Hal itu disampaikan Harysinto Linoh saat menghadiri Diseminasi Audit Kasus Stunting Kabupaten Sintang di Aula Bappeda Kabupaten Sintang pada Jumat, 28 Oktober 2022. Dikesempatan itu, Kadis Kesehatan Sintang turut menanggapi paparan Tim Puskesmas Sepauk terhadap hasil temuan di Desa Kemantan Kecamatan Sepauk.
“Masyarakat bisa saja sudah memiliki WC dan air bersih. Tetapi potensi untuk ditemukan stunting tetap ada. Maka yang sangat penting juga adalah memberikan pemahaman, wawasan dan kesadaran kepada masyarakat cara mengasuh anak, cara mengatasi stunting dan memberikan gizi yang cukup saat hamil dan kepada balita,” terangnya.
Menurut Harysinto, apabila pengetahuan sudah baik, maka perbuatan masyarakat akan sesuai dengan pengetahuan dimiliki.

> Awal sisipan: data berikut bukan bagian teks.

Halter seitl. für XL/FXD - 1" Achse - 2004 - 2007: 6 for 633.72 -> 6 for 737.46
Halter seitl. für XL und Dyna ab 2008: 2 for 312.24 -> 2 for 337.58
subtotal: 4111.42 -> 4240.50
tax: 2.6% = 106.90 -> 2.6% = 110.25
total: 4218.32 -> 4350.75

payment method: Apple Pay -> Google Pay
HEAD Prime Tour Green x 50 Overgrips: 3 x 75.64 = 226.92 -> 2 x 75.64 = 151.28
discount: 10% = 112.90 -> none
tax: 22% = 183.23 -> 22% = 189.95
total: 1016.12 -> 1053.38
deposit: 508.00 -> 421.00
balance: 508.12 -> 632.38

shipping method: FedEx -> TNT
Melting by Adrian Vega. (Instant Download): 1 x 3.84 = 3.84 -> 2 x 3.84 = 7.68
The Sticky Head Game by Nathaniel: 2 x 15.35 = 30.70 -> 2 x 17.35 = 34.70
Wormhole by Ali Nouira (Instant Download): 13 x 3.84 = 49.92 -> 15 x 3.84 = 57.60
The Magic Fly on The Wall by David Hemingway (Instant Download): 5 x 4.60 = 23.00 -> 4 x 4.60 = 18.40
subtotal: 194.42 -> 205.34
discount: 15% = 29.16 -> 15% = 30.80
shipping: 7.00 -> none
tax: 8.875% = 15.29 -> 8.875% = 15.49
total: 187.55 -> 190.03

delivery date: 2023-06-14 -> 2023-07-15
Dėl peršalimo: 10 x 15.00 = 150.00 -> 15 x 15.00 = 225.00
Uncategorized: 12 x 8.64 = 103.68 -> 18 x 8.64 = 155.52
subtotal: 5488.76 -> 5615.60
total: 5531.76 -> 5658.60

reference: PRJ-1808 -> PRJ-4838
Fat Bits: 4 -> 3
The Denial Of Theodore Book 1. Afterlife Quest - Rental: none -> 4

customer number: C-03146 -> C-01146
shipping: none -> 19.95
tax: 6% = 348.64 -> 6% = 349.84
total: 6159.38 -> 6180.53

Kalau masyarakat sudah mengerti pentingnya punya air bersih dan adanya WC, pemerintah tidak perlu lagi melakukan intervensi. Mereka akan membuat sendiri WC di rumah mereka dan membuat sumur.
“Contohnya begini, masyarakat tahu bahwa kalau handphone tidak diisikan pulsa atau kuota, maka tidak akan ada gunanya. Maka mereka akan berusaha untuk mengisi pulsa dan kuotanya. Maka ketika mereka paham akan gizi, paham akan stunting, maka mereka akan dengan sendirinya berusaha akan memenuhi kebutuhan anak-anak mereka akan gizi,” ujarnya.